Dana didn’t tell Padraic about the man she met in the park. She began to get free rein and was allowed to walk down to the park on her own in the afternoons. She came back to the home, her face flushed. He wrote florid reports about her in the bottom of her file. She had begun to learn braille. He ordered books full of folklore from Ireland and read the stories. Under a special government program she learned how to walk with a guide dog. She drew more pictures of her own mythical Dana. They gained a more singular form, the colors vibrant and wild, the edges sharper, the lines less violent.
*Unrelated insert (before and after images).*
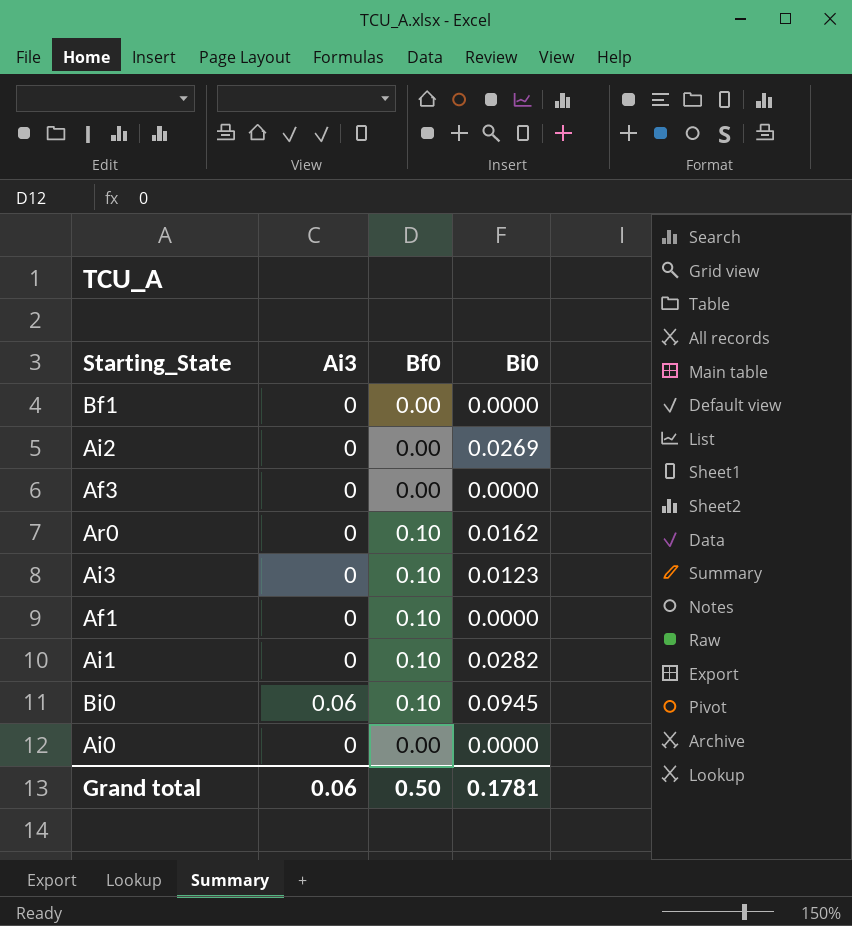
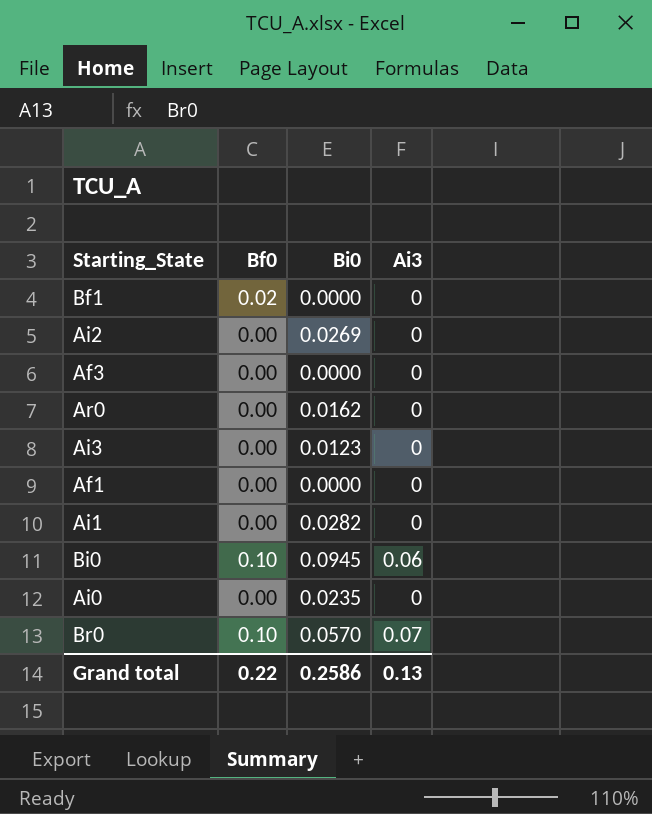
column Ai3 | position: 2 -> 4
Bf1 | Bf0: 0.00 -> 0.02
Ar0 | Bf0: 0.10 -> 0.00
Ai3 | Bf0: 0.10 -> 0.00
Af1 | Bf0: 0.10 -> 0.00
Ai1 | Bf0: 0.10 -> 0.00
Ai0 | Bi0: 0.0000 -> 0.0235
row Br0: none -> 0.10 | 0.0570 | 0.07
Grand total | Bf0: 0.50 -> 0.22
Grand total | Bi0: 0.1781 -> 0.2586
Grand total | Ai3: 0.06 -> 0.13

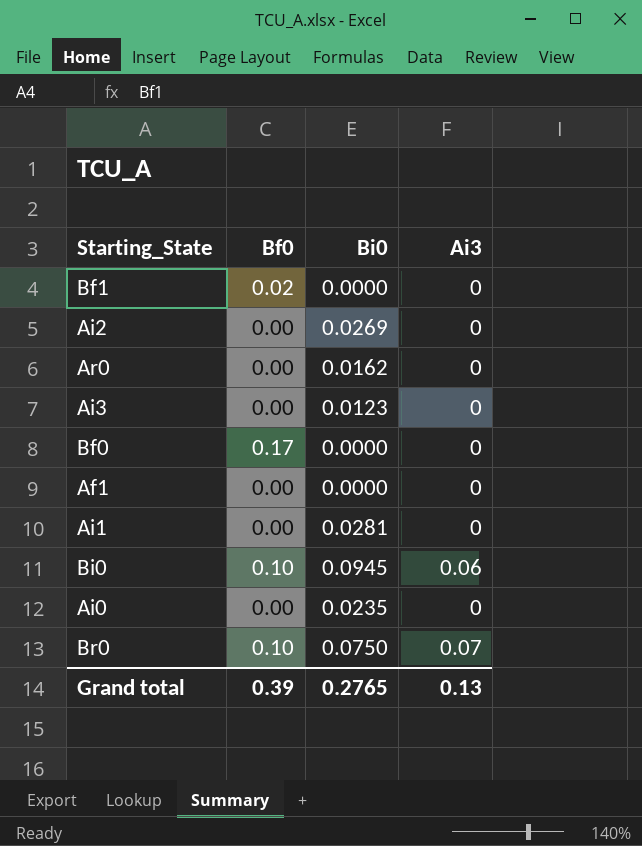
row Af3: 0.00 | 0.0000 | 0 -> none
row Bf0: none -> 0.17 | 0.0000 | 0
Ai1 | Bi0: 0.0282 -> 0.0281
Br0 | Bi0: 0.0570 -> 0.0750
Grand total | Bf0: 0.22 -> 0.39
Grand total | Bi0: 0.2586 -> 0.2765

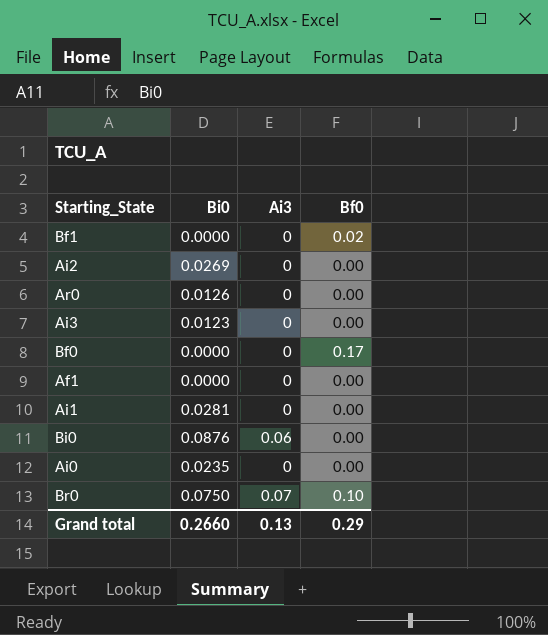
column Bf0 | position: 2 -> 4
Ar0 | Bi0: 0.0162 -> 0.0126
Bi0 | Bi0: 0.0945 -> 0.0876
Bi0 | Bf0: 0.10 -> 0.00
Grand total | Bi0: 0.2765 -> 0.2660
Grand total | Bf0: 0.39 -> 0.29

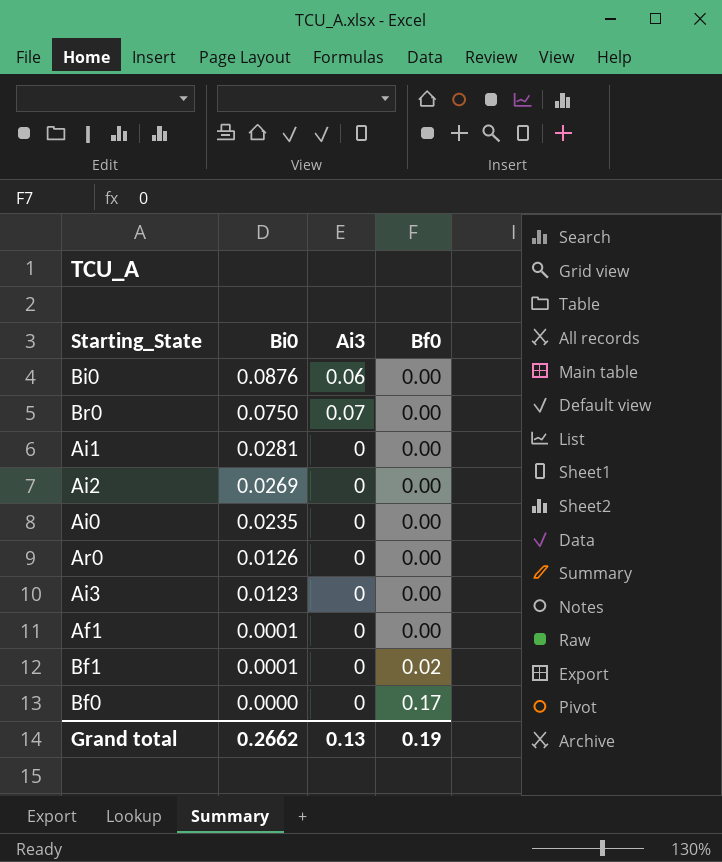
row order: none -> Bi0 descending
Br0 | Bf0: 0.10 -> 0.00
Af1 | Bi0: 0.0000 -> 0.0001
Bf1 | Bi0: 0.0000 -> 0.0001
Grand total | Bi0: 0.2660 -> 0.2662
Grand total | Bf0: 0.29 -> 0.19

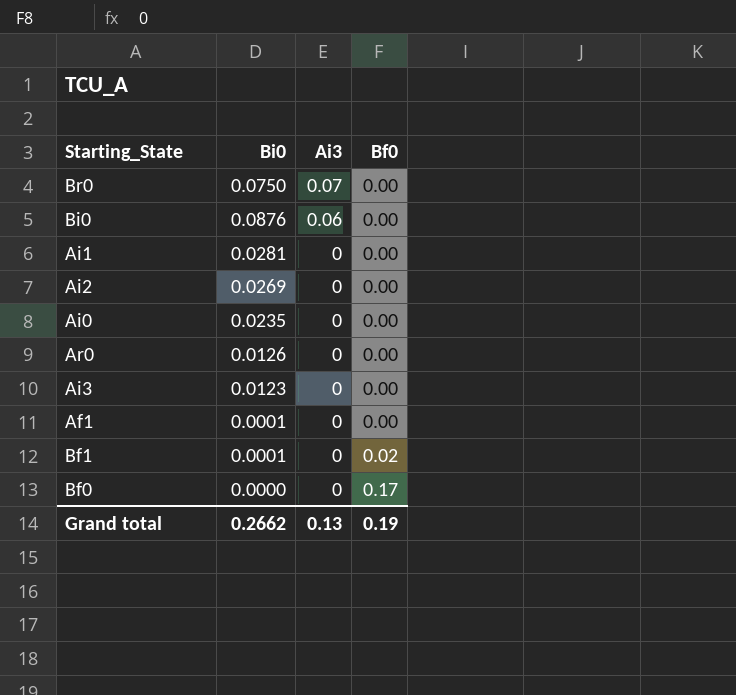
row order: Bi0 descending -> Ai3 descending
Padraic began to wonder what might happen if she went to art college, and late in the evenings, he searched through brochures, flicking along through the photos of colleges smothered in autumn leaves, small New England spires rising in a background of hills, handsome men in overcoats and young women with healthy flushes in their cheeks. When he told her that he might be able to get her a scholarship, she just smiled and nodded her head.
He was in his office when another counselor told him that Dana was going to get married. He laughed at first. He had seen Will before, recognized him from the subway cars, where he regularly rattled a tin can, negotiating his chair through the crowd. There was a ferocious sadness in the veteran’s eyes that made everyone on the carriage turn the other way while he spun along, clanging the tin can back and forth, held in gloves that had no fingers. He lived in a small hovel just down the road from the children’s home, a black hole of other refugees and veterans, a place that seemed to invite a peculiar brand of bitterness.
When Padraic asked Dana about the wedding, she just raised her head, flung her fingers through her hair, and said that Will loved her, that nothing could stop her. They sat there, silent for a long time, the young girl fidgeting at her blouse, tears collecting at the edge of her cheeks. He went to the window, saying nothing as Dana shuffled out of the office. Later she asked him if he would give her away at the ceremony. He agreed but went for a long walk in the park and noticed for the first time how many eyes, blue and brown and green, were watching him as he threw small birch branches into the pond.
* * *
When Padraic and Orla arrive at the church, the pews are quite empty. Some of Will’s friends are gathered up near the altar, leaning in over the wheelchair and fixing the groom’s narrow, pale blue tie. Will is taking a furtive sip from a small bottle, wiping the sweat from his palms up and down his artificial legs. He has bought a new pair of fingerless gloves for the day. The priest seems drunk, stumbling out of the sacristy with a red stain on the front of his vestments. Vietnam vets with long hair and NO NUKE badges are running around with video cameras perched on their shoulders like rocket launchers.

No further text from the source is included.